MAE 4190 • Spring 2026 • Rajarshi Das

Set Up the IMU

Artemis IMU Connections

The ICM-20948 IMU was connected to the Artemis board via QWIIC connector (I2C). The SparkFun 9DOF IMU Breakout – ICM 20948 Arduino library was installed through the Arduino Library Manager.

IMU Connections

Example Code Verification

Example1_Basics was uploaded to verify IMU initialization and AGMT data streaming over I2C.

Result: IMU successfully detected and streaming scaled AGMT data.

A 3-blink LED startup indicator was added — useful when running on battery without serial access.

for (int i = 0; i < 3; i++) {
    digitalWrite(LED_BUILTIN, HIGH); delay(500);
    digitalWrite(LED_BUILTIN, LOW);  delay(500);
}

AD0_VAL

AD0_VAL sets the LSB of the IMU's I2C address:

AD0_VALI2C AddressCondition
10x69ADR jumper not bridged — SparkFun default ✓
00x68ADR jumper bridged (also disables SPI on SparkFun breakout)

The SparkFun breakout leaves the ADR jumper open by default, so AD0_VAL = 1 is correct. Setting it to 0 caused a Data Underflow error on initialization — confirmed via Serial Monitor.

myICM.begin(Wire, 1); // AD0_VAL = 1 → address 0x69

Acceleration & Gyroscope Data

MotionAccelerometerGyroscope
Flat on tableaz ≈ +1000 mg, ax/ay ≈ 0All axes ≈ 0 dps
Rotated 90° onto sideGravity shifts to now-downward axisSpike on rotation axis during motion, returns to 0
Flipped upside downaz ≈ −1000 mgSpike during flip, 0 when stationary
Shaken/acceleratedDynamic changes + noise on all axesAngular velocity spikes on all axes

The accelerometer measures the projection of the gravity vector onto each axis — giving absolute orientation but with noise. The gyroscope gives smooth angular velocity but integrating it introduces drift.

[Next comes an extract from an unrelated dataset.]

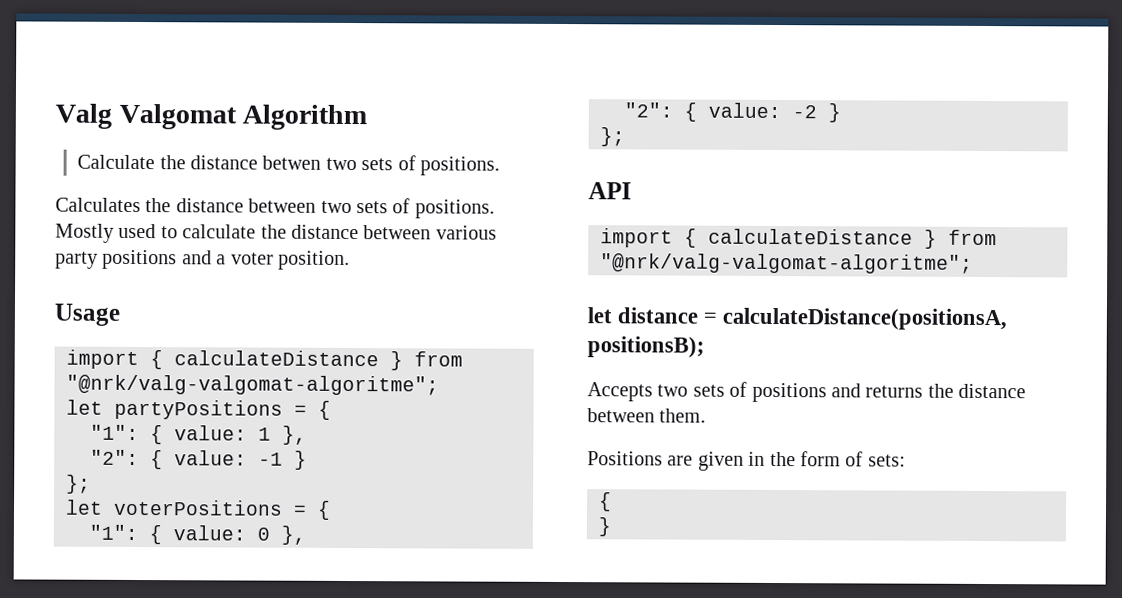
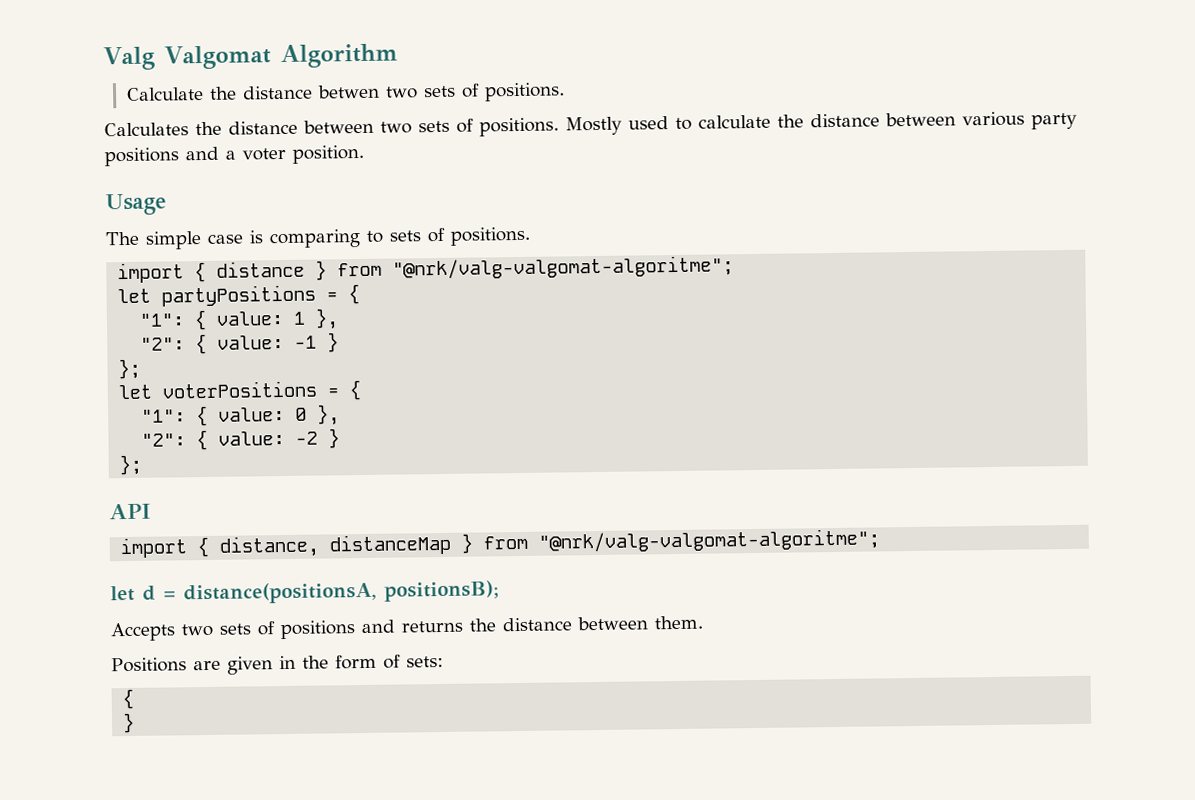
[66,349,379,370] // import { calculateDistance -> [105,226,531,250] [117,260,306,284] // The simple case is comparing to sets of positions. // import { distance
[708,228,997,249] [600,253,973,274] [587,307,1008,331] calculateDistance } from "@nrk/valg-valgomat-algoritme"; // let distance = calculateDistance(positionsA, -> [219,528,881,558] [110,581,377,605] distance, distanceMap } from "@nrk/valg-valgomat-algoritme"; // let d = distance(positionsA,

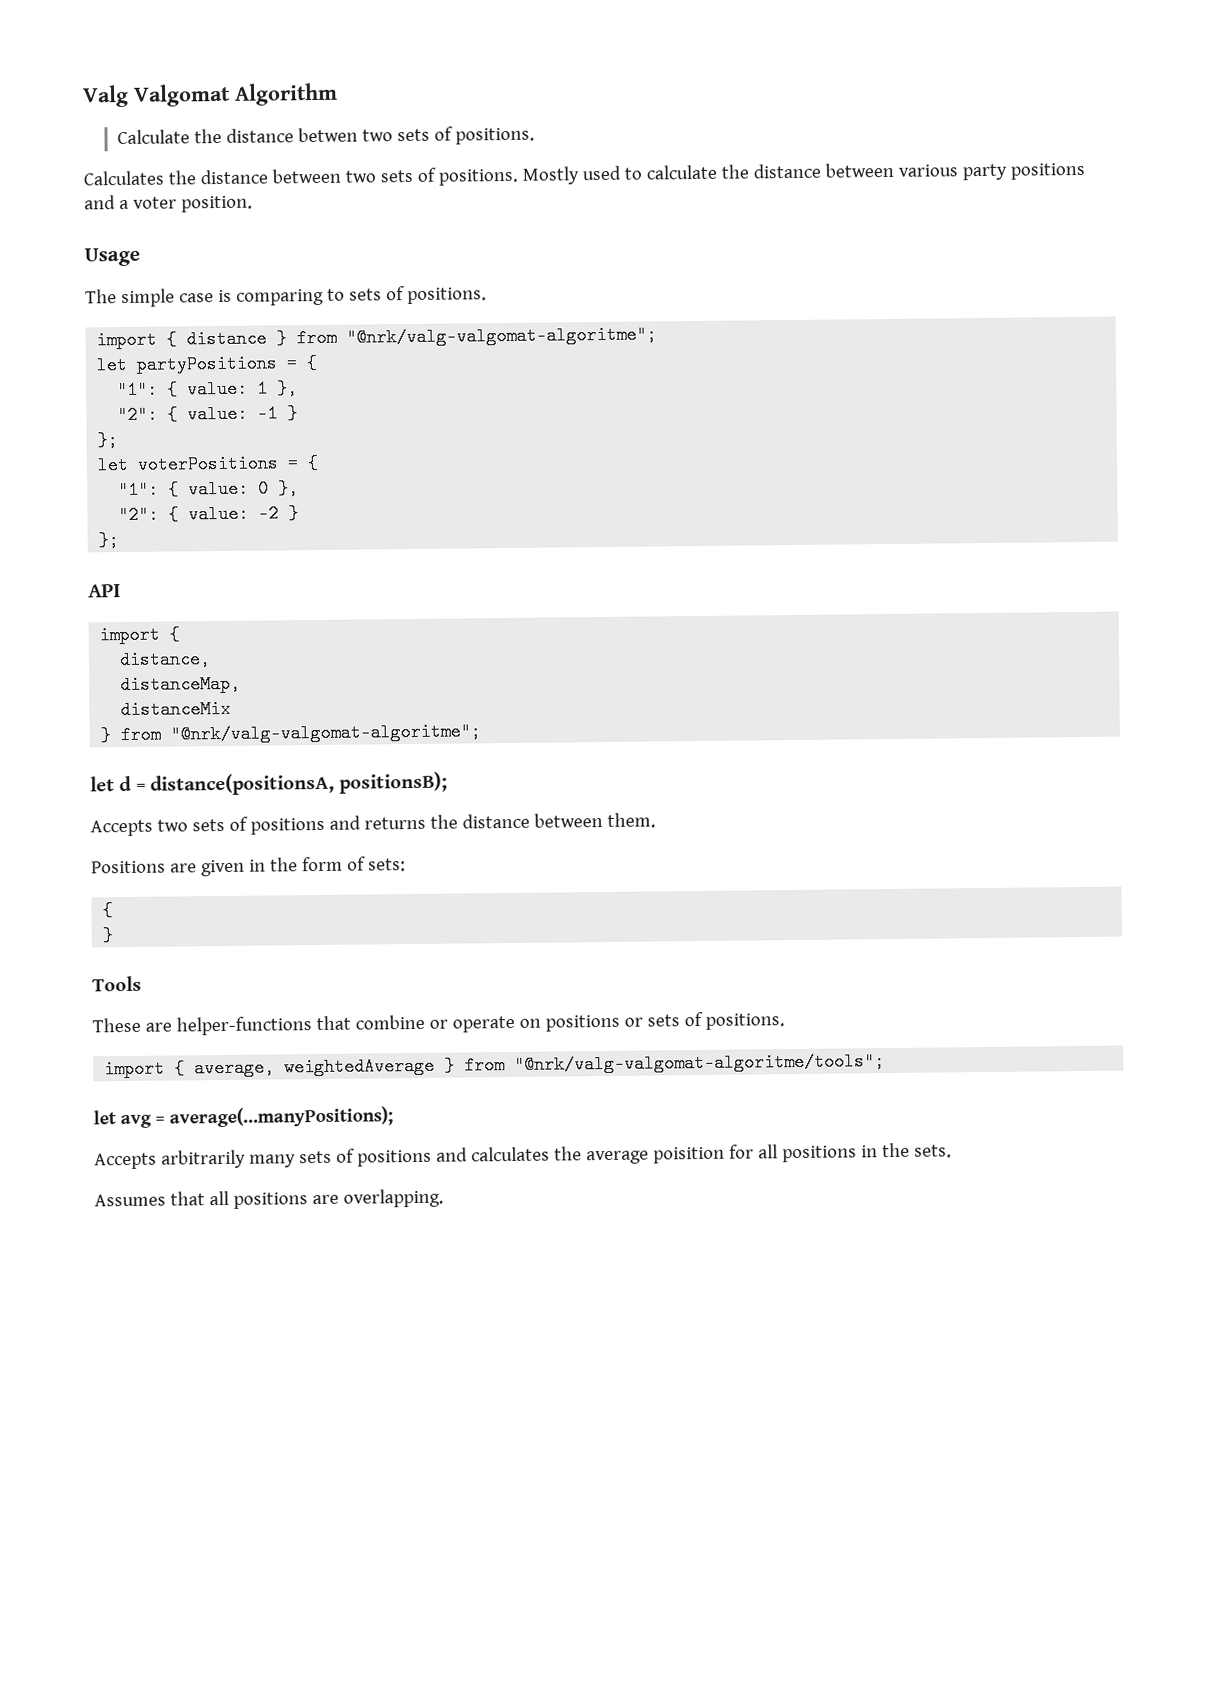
(210, 547) none -> (181, 634) //
[329,533,452,556] distanceMap -> [120,674,242,695] [120,699,232,720] // distanceMap, // distanceMix //
(136, 723) none -> [92,975,142,992] [92,1011,785,1036] [104,1052,886,1079] [93,1106,393,1129] [94,1142,952,1170] [94,1188,444,1209] // Tools // These are helper-functions that combine or operate on positions or sets of positions. // import { average, weightedAverage } from "@nrk/valg-valgomat-algoritme/tools"; // let avg = average(...manyPositions); // Accepts arbitrarily many sets of positions and calculates the average poisition for all positions in the sets. // Assumes that all positions are overlapping.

This motivates the complementary filter.

IMU flat
Flat: az ≈ +1000 mg, X/Y ≈ 0
IMU rotated 90°
Rotated 90°: gravity shifts to side axis

Accelerometer

Pitch & Roll from Accelerometer

When the IMU is tilted, gravity projects onto the X, Y, Z axes. Using trigonometry:

pitch = atan2(ax, az) × (180 / π)
roll  = atan2(ay, az) × (180 / π)
// ax, ay, az in g's — divide raw mg output by 1000

Signs are negated to match the physical orientation of the SparkFun breakout:

#include <math.h>

float pitch_lpf = 0.0, roll_lpf = 0.0;

bool getAngles(float &pitch, float &roll, float &pitch_f, float &roll_f) {
    if (myICM.dataReady()) {
        myICM.getAGMT();
        float ax = myICM.accX() / 1000.0;
        float ay = myICM.accY() / 1000.0;
        float az = myICM.accZ() / 1000.0;

        pitch = -atan2(ax, az) * 180.0 / M_PI;
        roll  = -atan2(ay, az) * 180.0 / M_PI;

        pitch_lpf = 0.2 * pitch + 0.8 * pitch_lpf;
        roll_lpf  = 0.2 * roll  + 0.8 * roll_lpf;
        pitch_f = pitch_lpf;
        roll_f  = roll_lpf;
        return true;
    }
    return false;
}

Data was streamed over BLE and plotted across 5 orientations using the table surface and edges as 90° guides:

IMU orientations

Accuracy

Mean pitch/roll computed over each capture window. Only the relevant axis is reported — when pitch approaches ±90°, az → 0 and roll becomes geometrically undefined (gimbal lock).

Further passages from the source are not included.